_Work instructions_.
What lines of the data below hold "number"? Show them.

BEGIN Data for the task

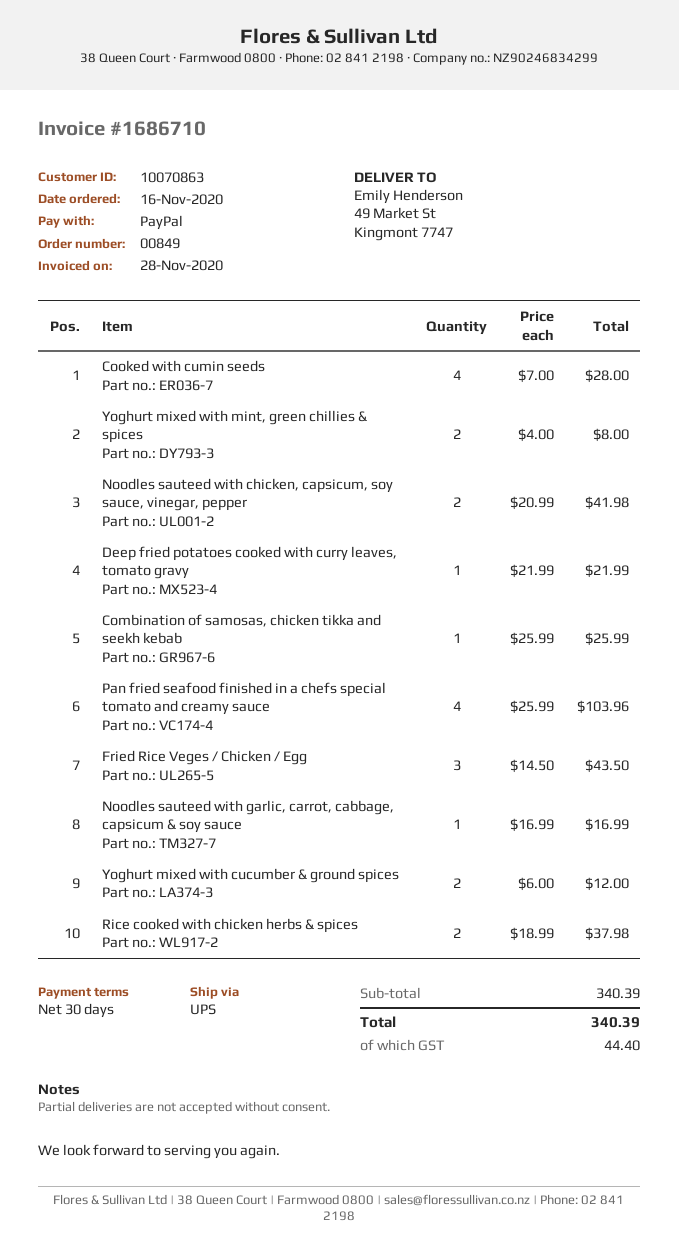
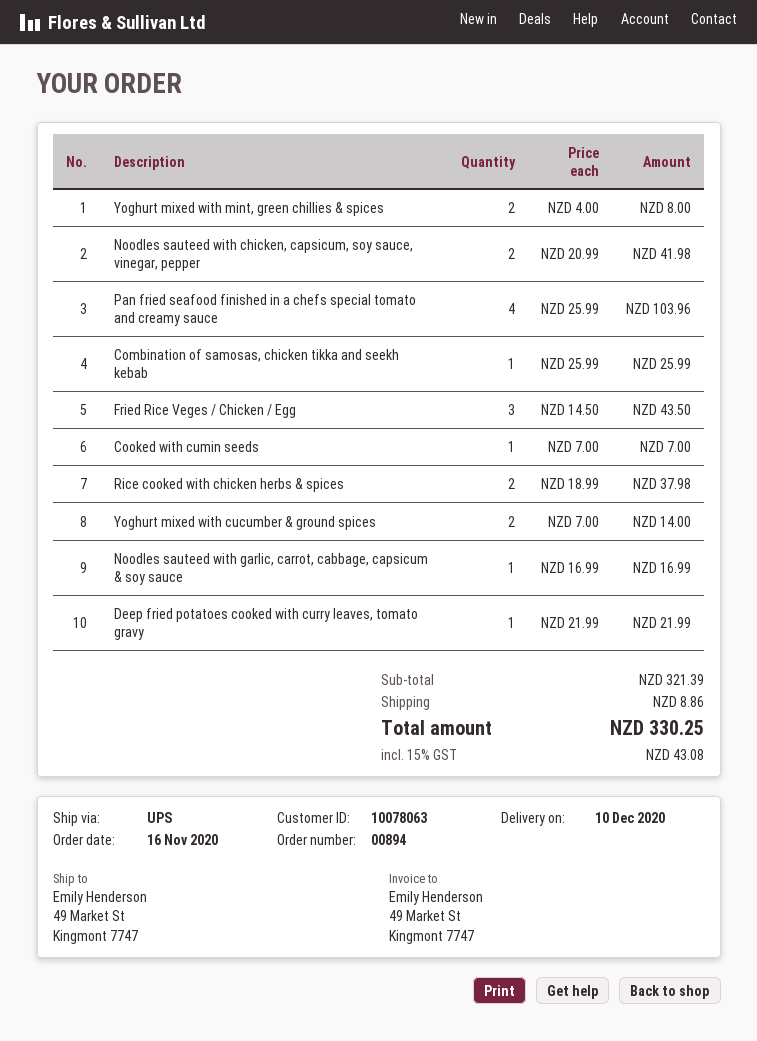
order number: 00849 -> 00894
customer number: 10070863 -> 10078063
Cooked with cumin seeds: 4 x 7.00 = 28.00 -> 1 x 7.00 = 7.00
Yoghurt mixed with cucumber & ground spices: 2 x 6.00 = 12.00 -> 2 x 7.00 = 14.00
subtotal: 340.39 -> 321.39
shipping: none -> 8.86
tax: 44.40 -> 43.08
total: 340.39 -> 330.25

END Data for the task

_Answer for this exercise_.
order number: 00849 -> 00894
customer number: 10070863 -> 10078063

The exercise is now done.